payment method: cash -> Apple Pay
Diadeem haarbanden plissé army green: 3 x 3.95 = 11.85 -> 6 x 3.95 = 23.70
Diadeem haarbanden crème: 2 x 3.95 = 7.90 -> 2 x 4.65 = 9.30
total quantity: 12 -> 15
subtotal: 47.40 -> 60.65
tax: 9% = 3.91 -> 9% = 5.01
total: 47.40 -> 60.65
_____
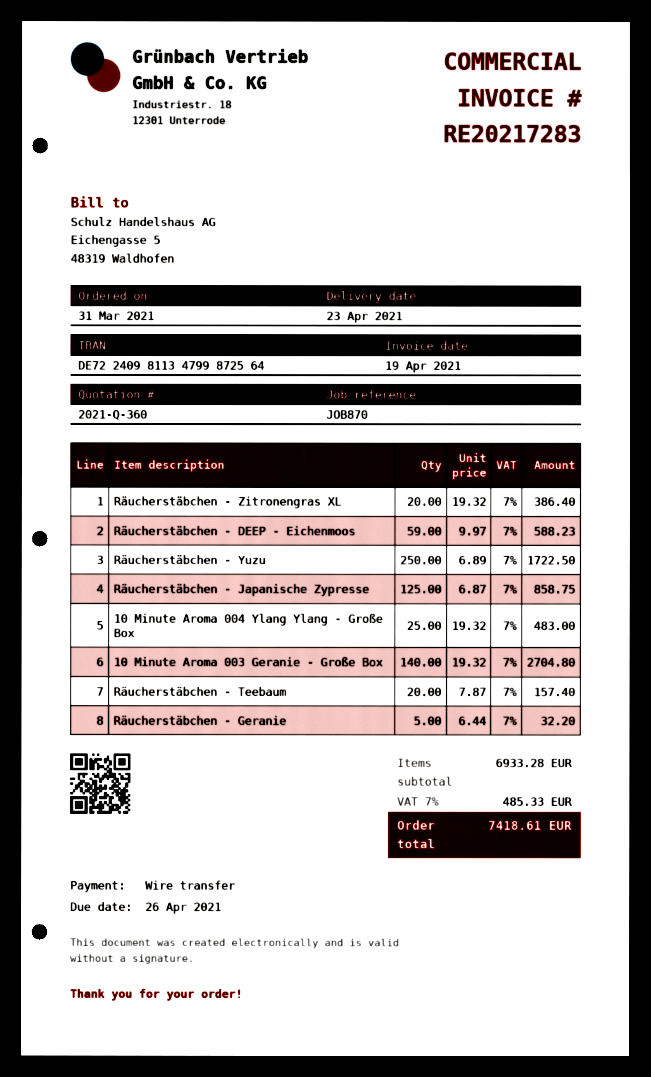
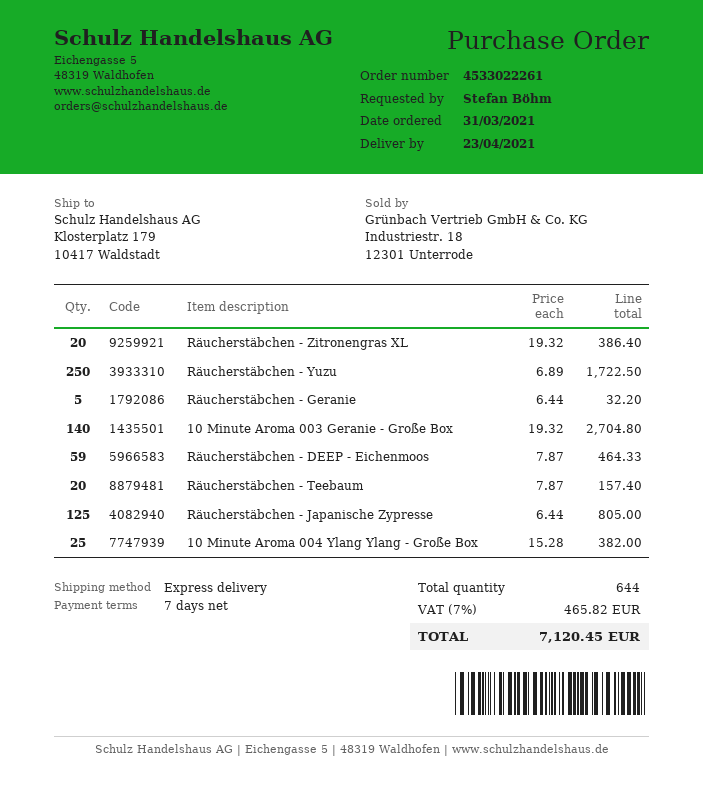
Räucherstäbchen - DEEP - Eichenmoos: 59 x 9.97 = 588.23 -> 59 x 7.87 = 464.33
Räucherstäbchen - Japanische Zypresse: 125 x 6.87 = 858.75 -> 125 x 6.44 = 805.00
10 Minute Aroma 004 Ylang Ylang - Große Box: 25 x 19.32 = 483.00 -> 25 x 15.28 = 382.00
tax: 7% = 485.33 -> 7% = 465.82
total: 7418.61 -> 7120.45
_____
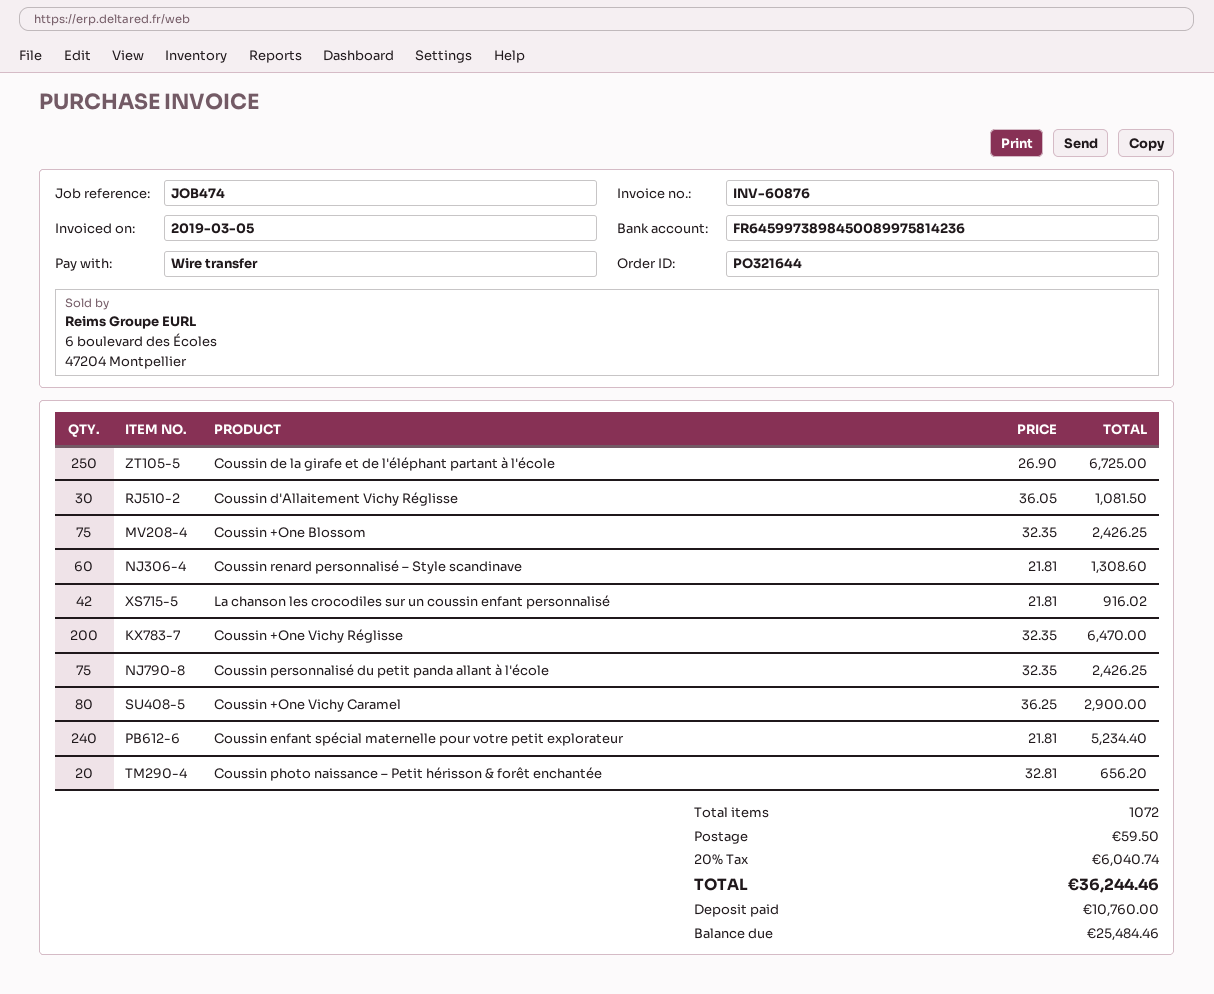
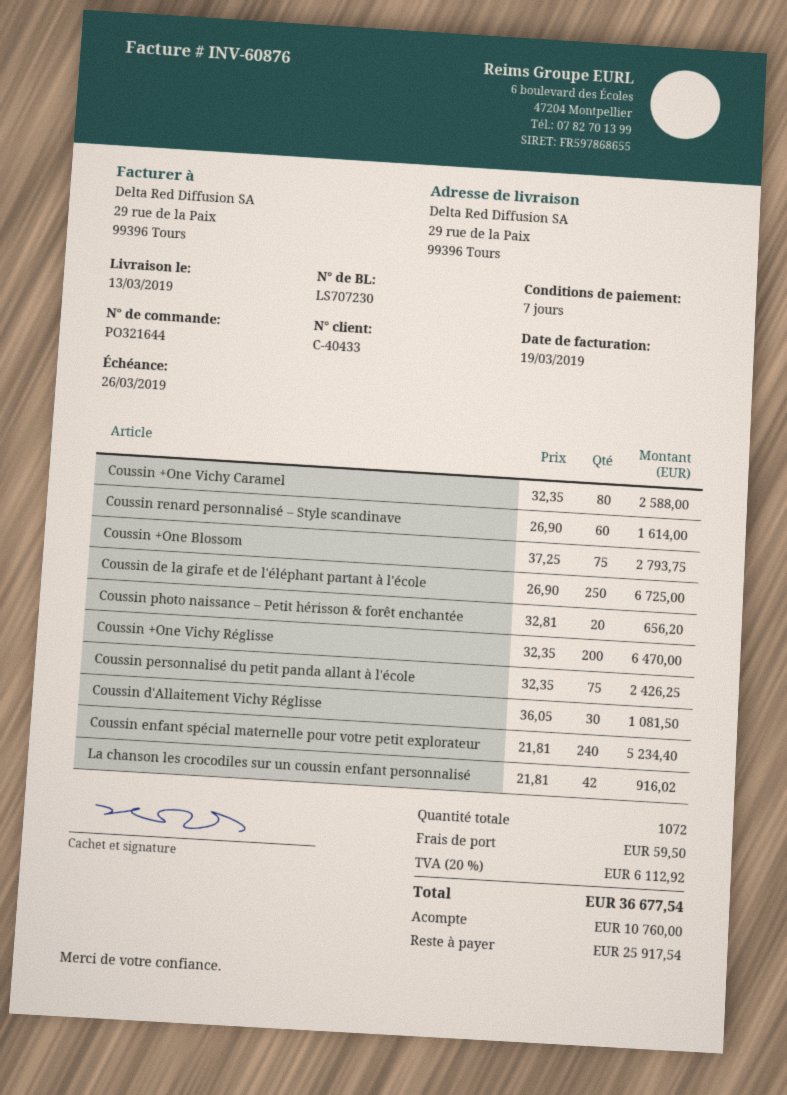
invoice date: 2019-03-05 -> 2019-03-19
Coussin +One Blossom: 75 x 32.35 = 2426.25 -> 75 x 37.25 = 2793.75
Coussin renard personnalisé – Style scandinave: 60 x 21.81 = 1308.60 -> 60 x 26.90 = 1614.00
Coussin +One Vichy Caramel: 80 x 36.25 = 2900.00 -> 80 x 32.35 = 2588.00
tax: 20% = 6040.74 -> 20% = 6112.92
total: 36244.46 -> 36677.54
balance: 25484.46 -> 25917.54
_____
- [Brief]
Out of the material above, output word for word the line with "Coussin +One Vichy", the line with "balance: 25484.46 -> 25917.54", and all lines between them, with nothing else.

- [Solution to the problem]
Coussin +One Vichy Caramel: 80 x 36.25 = 2900.00 -> 80 x 32.35 = 2588.00
tax: 20% = 6040.74 -> 20% = 6112.92
total: 36244.46 -> 36677.54
balance: 25484.46 -> 25917.54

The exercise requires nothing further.